*** Data shown ***
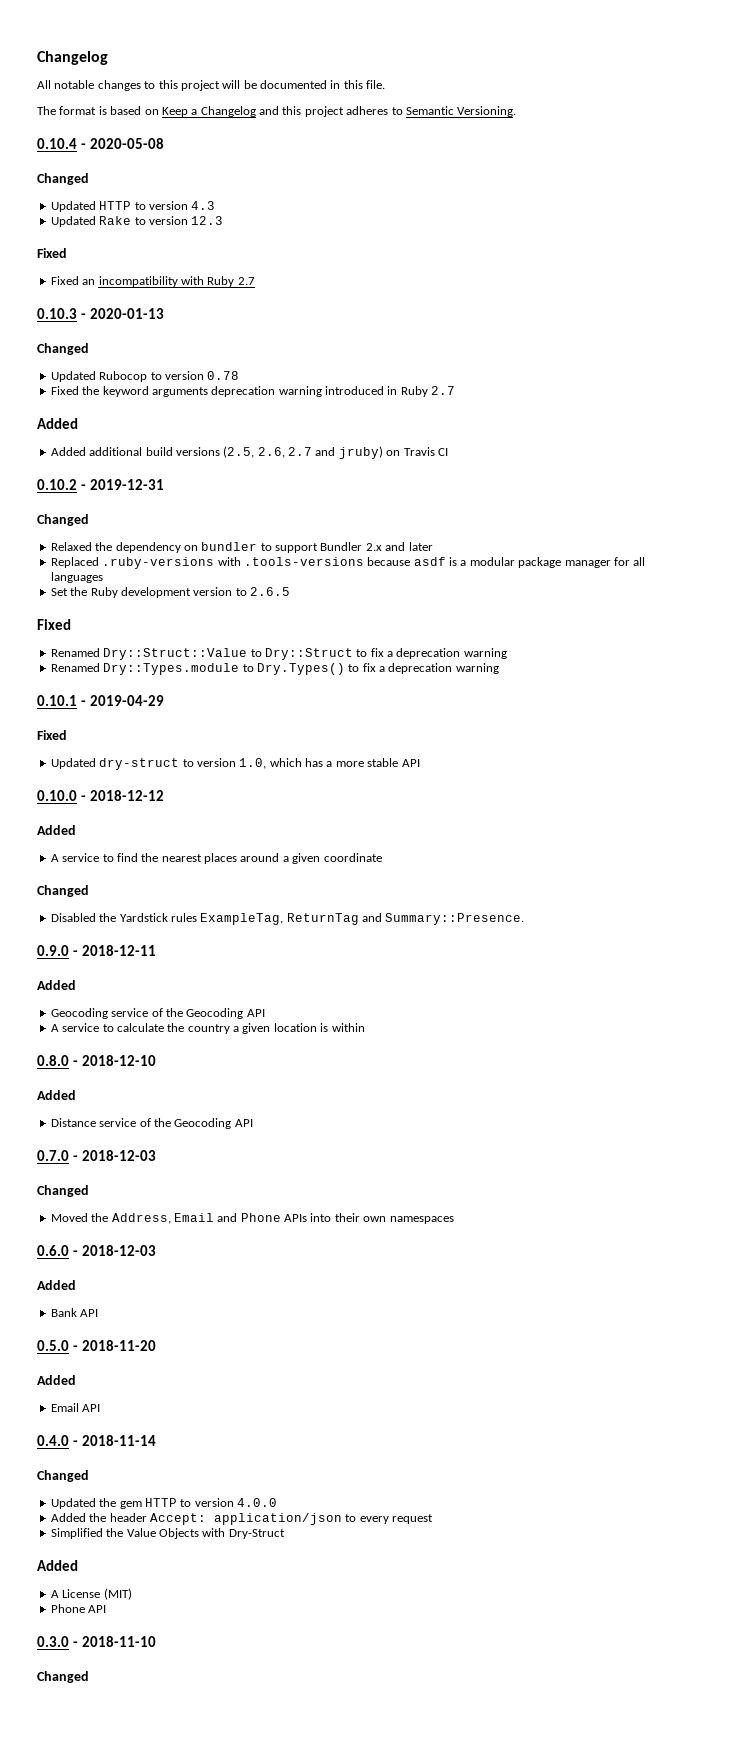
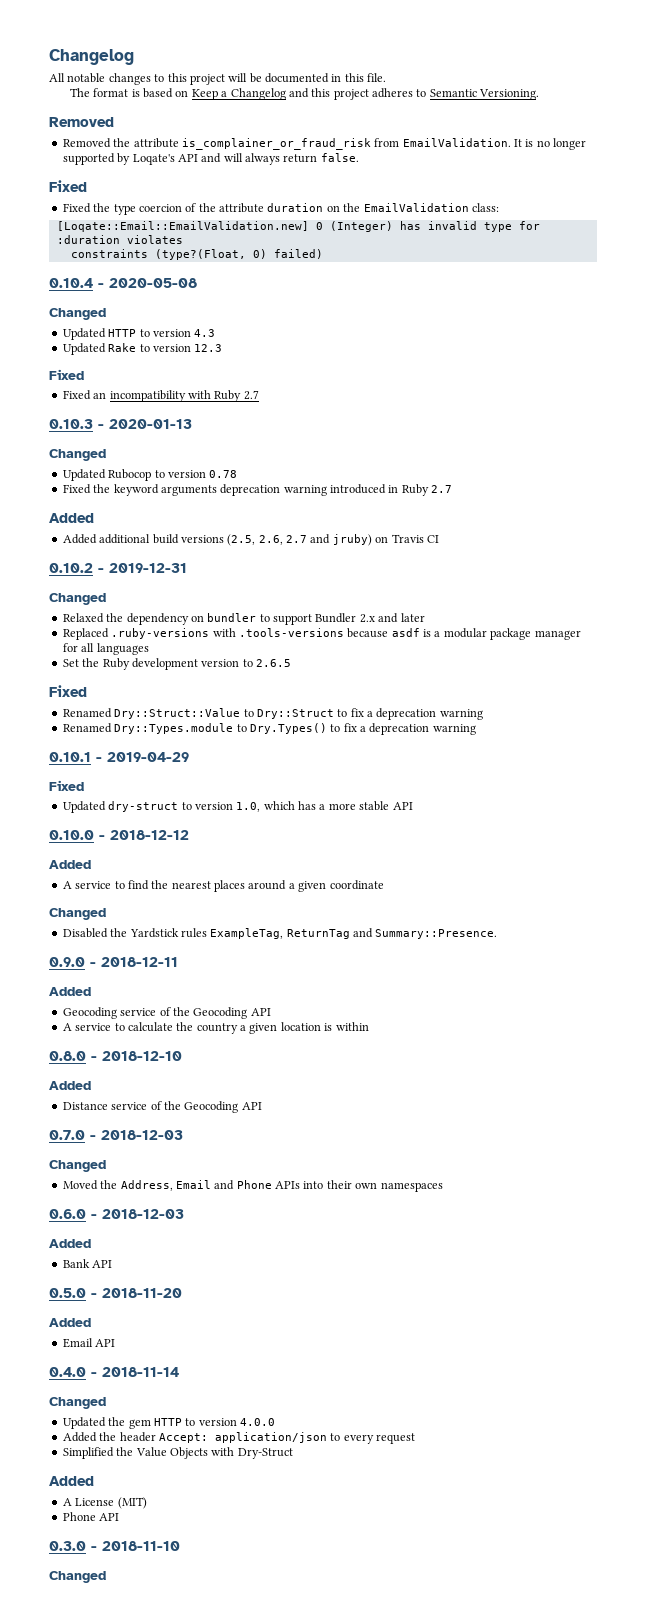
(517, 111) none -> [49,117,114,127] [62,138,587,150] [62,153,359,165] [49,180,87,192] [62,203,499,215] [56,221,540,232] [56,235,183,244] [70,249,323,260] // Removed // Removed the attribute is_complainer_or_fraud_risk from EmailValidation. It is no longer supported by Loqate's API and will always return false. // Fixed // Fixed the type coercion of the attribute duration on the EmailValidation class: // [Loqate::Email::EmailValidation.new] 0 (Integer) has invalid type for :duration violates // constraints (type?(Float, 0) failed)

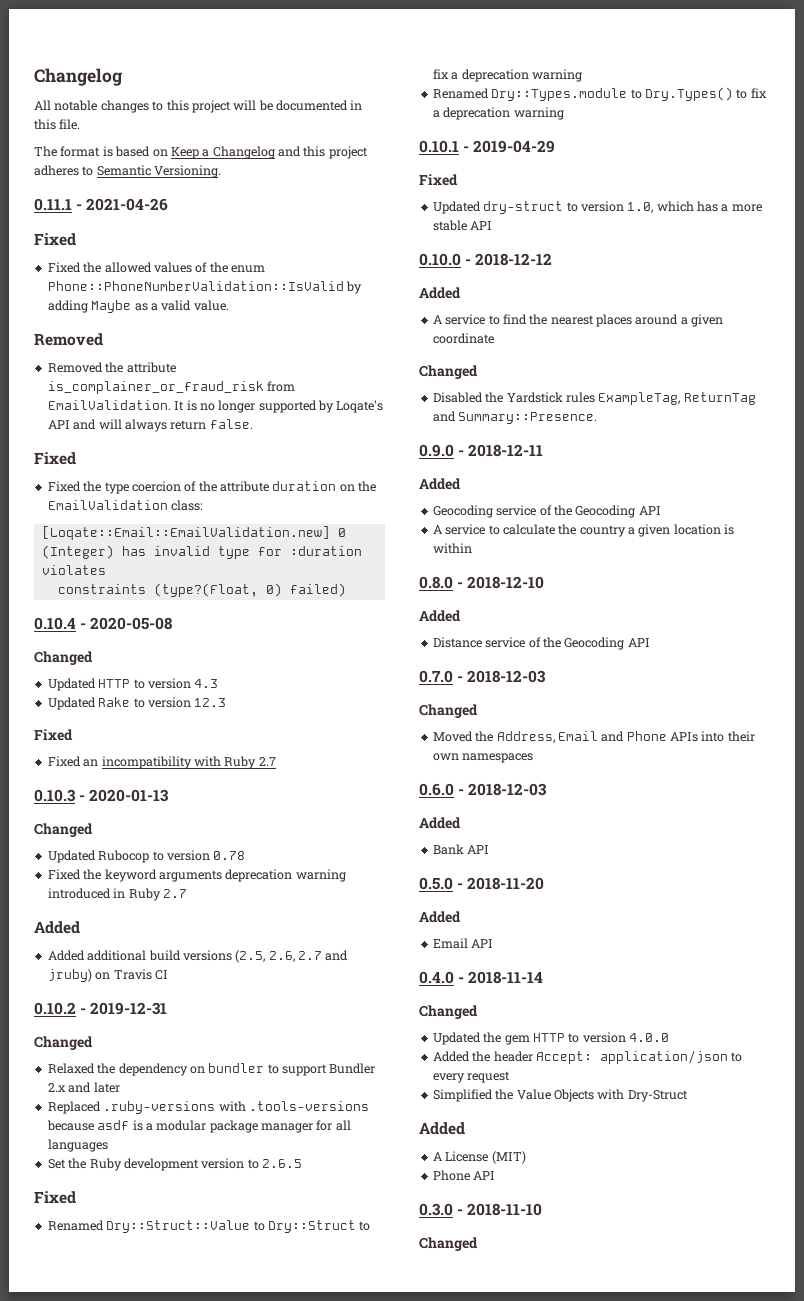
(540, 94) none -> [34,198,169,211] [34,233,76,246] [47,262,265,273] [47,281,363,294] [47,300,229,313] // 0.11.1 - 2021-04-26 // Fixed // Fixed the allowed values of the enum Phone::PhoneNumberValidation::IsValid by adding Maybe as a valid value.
*** End of Data shown ***
*** Data shown ***
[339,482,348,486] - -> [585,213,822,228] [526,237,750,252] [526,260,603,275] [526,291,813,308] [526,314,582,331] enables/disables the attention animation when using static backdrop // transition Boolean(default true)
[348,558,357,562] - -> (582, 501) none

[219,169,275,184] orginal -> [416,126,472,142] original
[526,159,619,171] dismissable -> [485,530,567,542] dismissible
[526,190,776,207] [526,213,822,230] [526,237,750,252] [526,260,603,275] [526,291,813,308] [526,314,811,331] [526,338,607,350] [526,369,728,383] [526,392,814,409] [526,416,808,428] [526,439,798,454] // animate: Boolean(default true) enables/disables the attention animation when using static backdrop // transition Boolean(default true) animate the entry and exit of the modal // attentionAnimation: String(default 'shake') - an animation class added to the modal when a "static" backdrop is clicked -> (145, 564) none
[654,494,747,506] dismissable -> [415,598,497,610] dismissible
*** End of Data shown ***
• [Task description]:
In the data above, find the line with "(517, 111) none" and the line with "(540, 94) none". Please copy exactly those two lines and every line between them, but not the pictures.

• [Your solution]:
(517, 111) none -> [49,117,114,127] [62,138,587,150] [62,153,359,165] [49,180,87,192] [62,203,499,215] [56,221,540,232] [56,235,183,244] [70,249,323,260] // Removed // Removed the attribute is_complainer_or_fraud_risk from EmailValidation. It is no longer supported by Loqate's API and will always return false. // Fixed // Fixed the type coercion of the attribute duration on the EmailValidation class: // [Loqate::Email::EmailValidation.new] 0 (Integer) has invalid type for :duration violates // constraints (type?(Float, 0) failed)

(540, 94) none -> [34,198,169,211] [34,233,76,246] [47,262,265,273] [47,281,363,294] [47,300,229,313] // 0.11.1 - 2021-04-26 // Fixed // Fixed the allowed values of the enum Phone::PhoneNumberValidation::IsValid by adding Maybe as a valid value.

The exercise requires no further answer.